Approximately 85–90% of people with type 2 diabetes are affected by either overweight or obesity38. We previously showed that three FMD cycles can restore glucose levels in pre-diabetic study participants with fasting glucose >99 mg/dl (Fig. 2J, N = 13) to a normal range, which was preserved for at least 3 months following the intervention34. Here, we used the homeostatic model assessment to measure insulin resistance (HOMA-IR)39 prior to and after completion of the third FMD cycle in pre-diabetic study participants. HOMA-IR was reduced from 1.473 ± 0.85 to 1.209 ± 0.99 (p = 0.046, N = 11; Fig. 2K; −95% CI 0.521 to −0.006), and Hemoglobin A1c levels were reduced from 5.8 ± 0.3 to 5.43 ± 0.404 (p = 0.032, N = 3; Fig. 2L; 95% CI −0.654 to −0.079). Although the number of examined study participants is small, taken together with our previous study these results indicate that the FMD can reduce insulin resistance and help restore normal glucose tolerance in individuals that had fasting glucose levels indicative of pre-diabetes.

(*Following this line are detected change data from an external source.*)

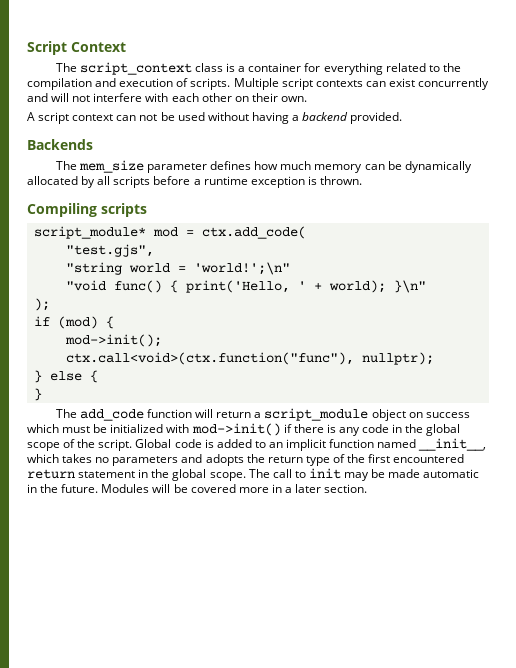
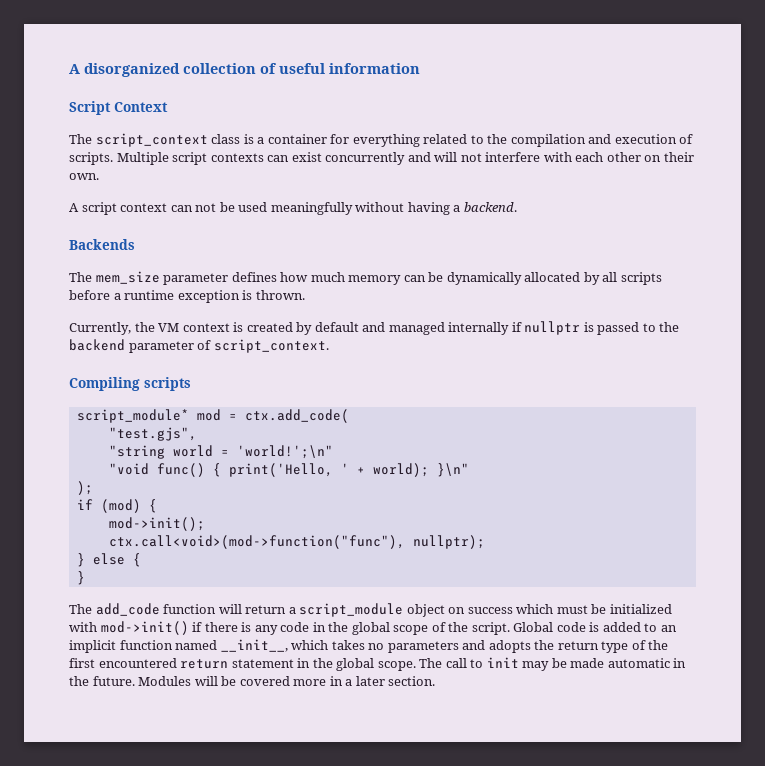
+ A disorganized collection of useful information
- A script context can not be used without having a backend provided.
+ A script context can not be used meaningfully without having a backend.
+ Currently, the VM context is created by default and managed internally if nullptr is passed to the backend parameter of script_context.
- ctx.call<void>(ctx.function("func"), nullptr);
+ ctx.call<void>(mod->function("func"), nullptr);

Effects of FMD on the immune profile

Aging causes an altered production and function of immune cells, a phenomenon known as “immunosenescence,” manifested in part as a shift in the lymphoid-to-myeloid ratio and elevated incidence of anemia and myeloid malignancies33,40,41. In humans, the decline in lymphopoiesis with age is associated with the transcriptional up-regulation of genes that specify myeloid-lineage differentiation in hematopoietic stem cells; this myeloid-skewing of aged HSCs might contribute to the incidence increase of myeloid disorders in the elderly42. In mice, FMD cycles started at middle age cause a rejuvenation of the blood profile including a partial reversal of age dependent decline in the lymphoid-to-myeloid ratio (L/M)33. Here, we measured the L/M in study participants that maintained their regular diet (arm 1 prior to cross over) and in all study participants that completed 3 cycles of the FMD. No change in the L/M ratio was detectable in study participants on the control diet (Fig. 2M, p = 0.972; 95% CI −0.060 to 0.059). However, a significant improvement (p = 0.005) in the L/M ratio was measured in all study participants receiving 3 FMD cycles (Fig. 2N; 95% CI 0.019 to 0.101). Similarly, the L/M ratio increased in over 40-year-old study participants following the 3 FMD cycles and after returning to the normal diet (Fig. 2O, p = 0.036; 95% CI 0.004 to 0.113). Thus, 3 FMD cycles in humans, promote changes consistent with previous results in mice indicating rejuvenating effects on the immune system.

FMD and biological age

In rodents, FMD cycles reduce cancer incidence, improve healthspan and increase median lifespan33. In humans, surrogate markers can function as proxies to evaluate the impact of interventions on health or lifespan43. Biological age estimates have been developed to approximate the level of aging and subsequent morbidity and mortality risk for an individual. Estimates based on clinical chemistry typically combine multi-system biomarkers (here: albumin, alkaline phosphatase, serum creatinine, C-reactive protein, Hba1c, systolic blood pressure, and total cholesterol) into a single variable meant to capture the level and rate of organismal aging44,45,46,47,48 (Table S2). The FMD-induced changes for the individual markers were reported previously34.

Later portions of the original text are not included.